→ **Problem to work on**:
Below are the records; reproduce all of them exactly but without any images.

Segment Start: Material supplied

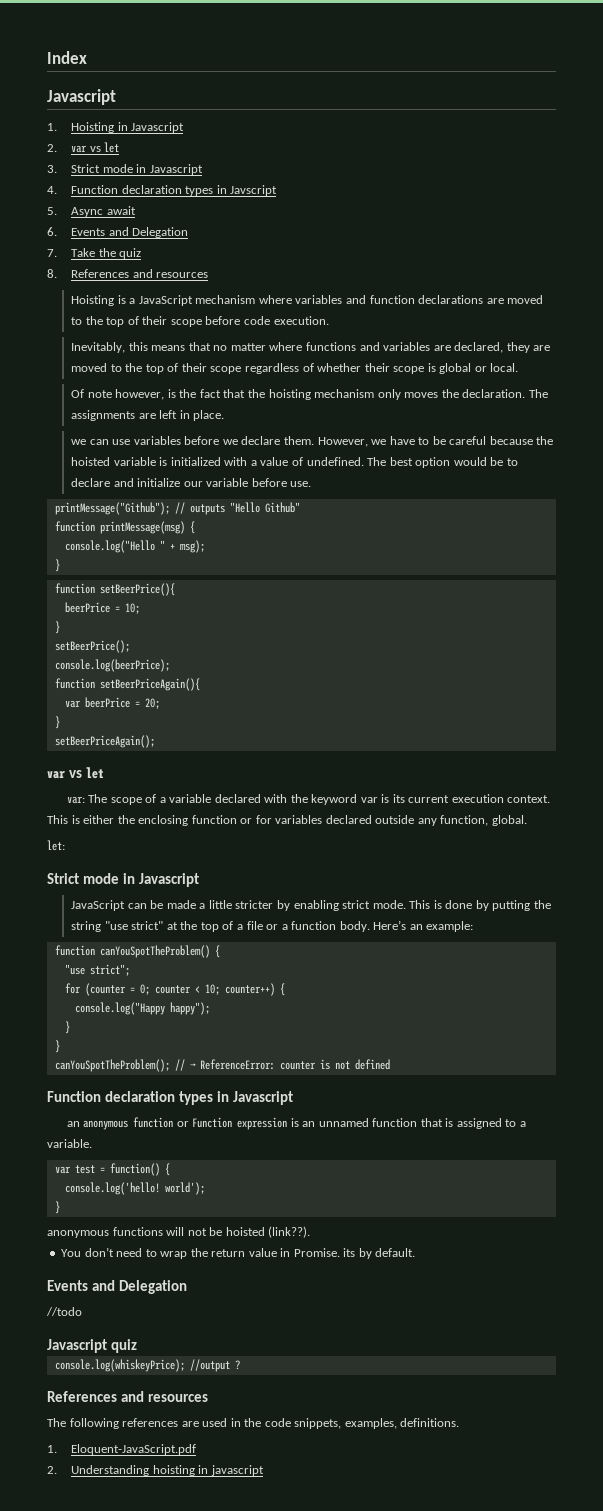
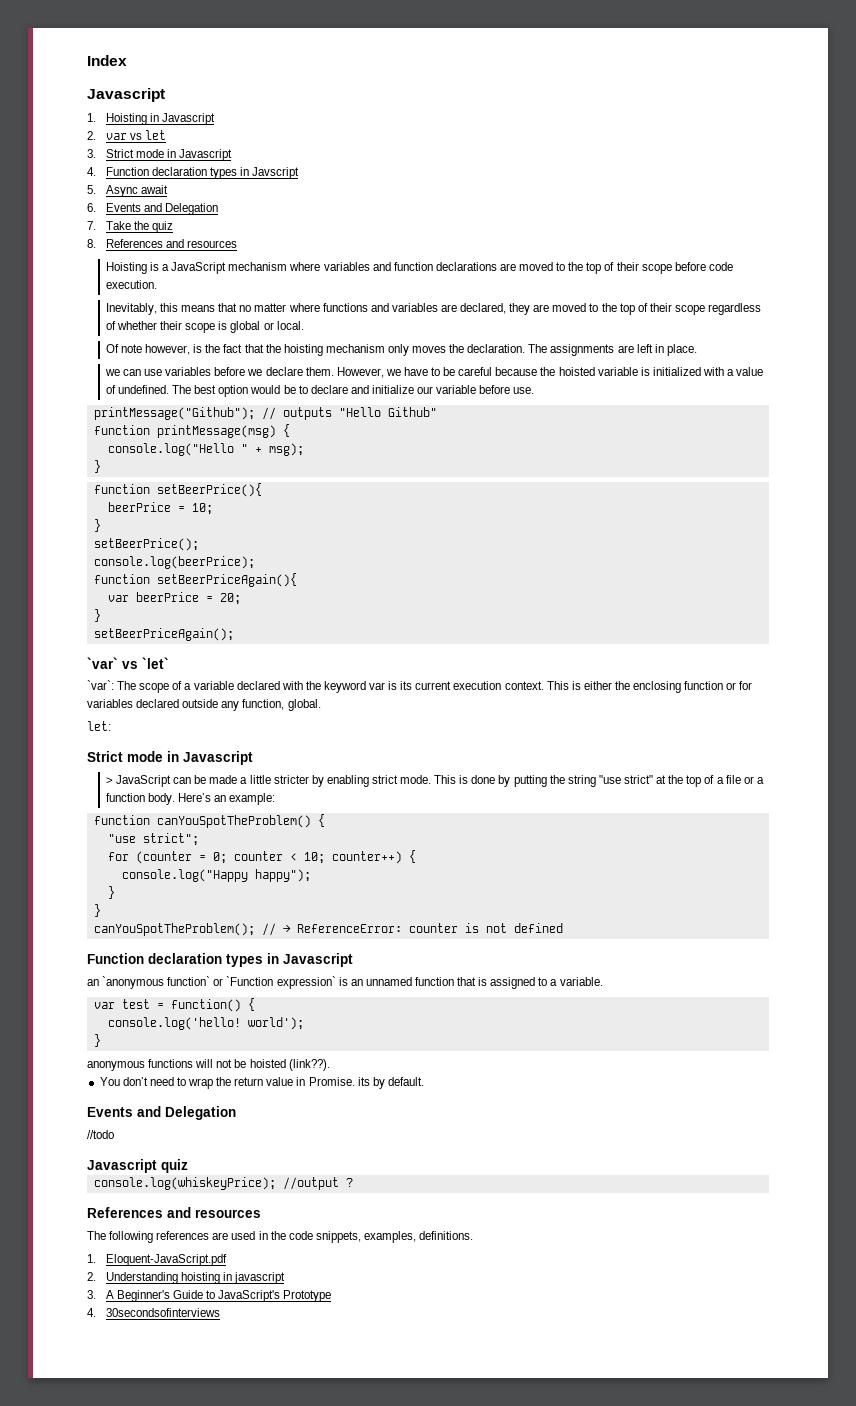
  setBeerPriceAgain();
- var vs let
- var: The scope of a variable declared with the keyword var is its current execution context.
+ `var` vs `let`
+ `var`: The scope of a variable declared with the keyword var is its current execution context.
- JavaScript can be made a little stricter by enabling strict mode.
+ > JavaScript can be made a little stricter by enabling strict mode.
- an anonymous function or Function expression is an unnamed function that is assigned to a variable.
+ an `anonymous function` or `Function expression` is an unnamed function that is assigned to a variable.
+ 3. A Beginner's Guide to JavaScript's Prototype
+ 4. 30secondsofinterviews

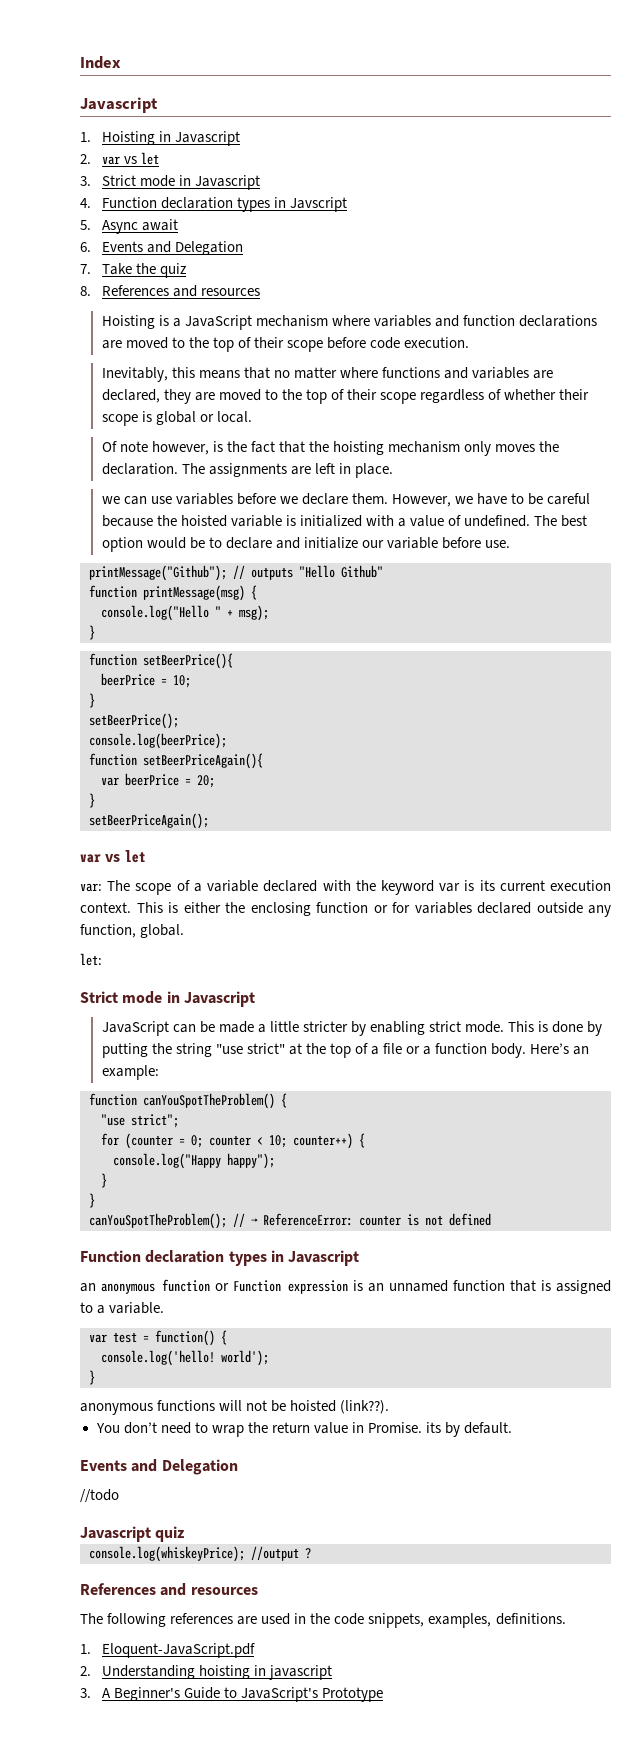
  setBeerPriceAgain();
- `var` vs `let`
- `var`: The scope of a variable declared with the keyword var is its current execution context.
+ var vs let
+ var: The scope of a variable declared with the keyword var is its current execution context.
- > JavaScript can be made a little stricter by enabling strict mode.
+ JavaScript can be made a little stricter by enabling strict mode.
- an `anonymous function` or `Function expression` is an unnamed function that is assigned to a variable.
+ an anonymous function or Function expression is an unnamed function that is assigned to a variable.
- 4. 30secondsofinterviews

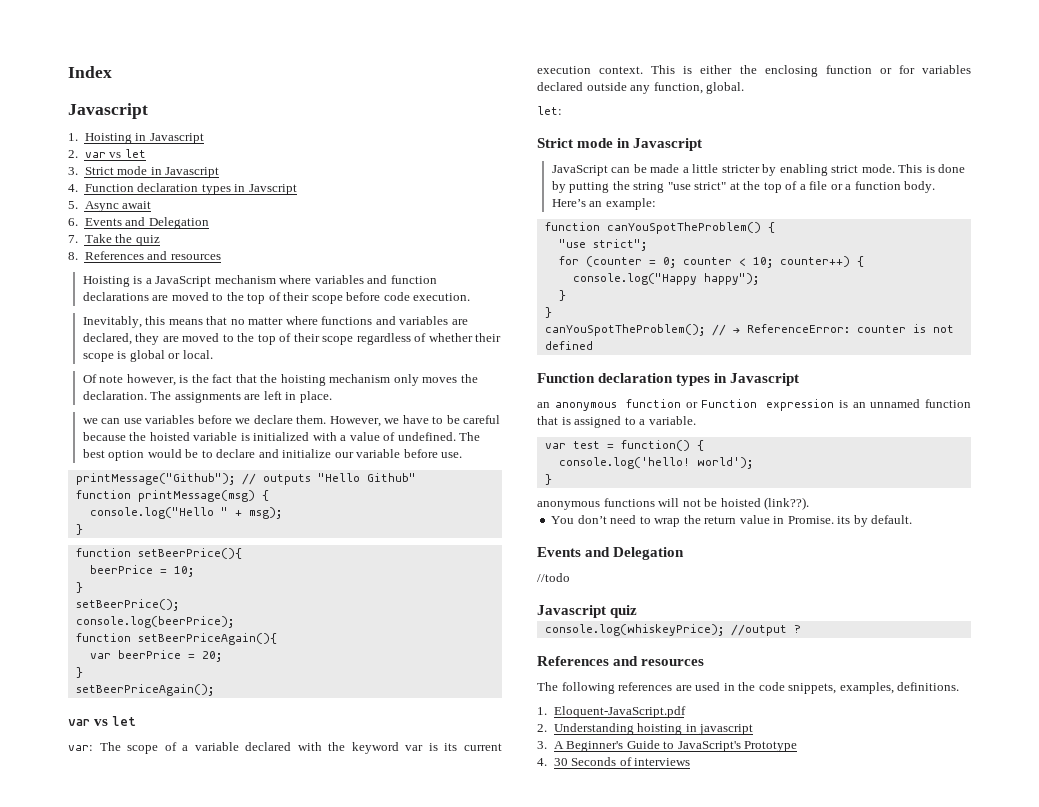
+ 4. 30 Seconds of interviews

Segment End: Material supplied

→ **Solution for this exercise**:
  setBeerPriceAgain();
- var vs let
- var: The scope of a variable declared with the keyword var is its current execution context.
+ `var` vs `let`
+ `var`: The scope of a variable declared with the keyword var is its current execution context.
- JavaScript can be made a little stricter by enabling strict mode.
+ > JavaScript can be made a little stricter by enabling strict mode.
- an anonymous function or Function expression is an unnamed function that is assigned to a variable.
+ an `anonymous function` or `Function expression` is an unnamed function that is assigned to a variable.
+ 3. A Beginner's Guide to JavaScript's Prototype
+ 4. 30secondsofinterviews

  setBeerPriceAgain();
- `var` vs `let`
- `var`: The scope of a variable declared with the keyword var is its current execution context.
+ var vs let
+ var: The scope of a variable declared with the keyword var is its current execution context.
- > JavaScript can be made a little stricter by enabling strict mode.
+ JavaScript can be made a little stricter by enabling strict mode.
- an `anonymous function` or `Function expression` is an unnamed function that is assigned to a variable.
+ an anonymous function or Function expression is an unnamed function that is assigned to a variable.
- 4. 30secondsofinterviews

+ 4. 30 Seconds of interviews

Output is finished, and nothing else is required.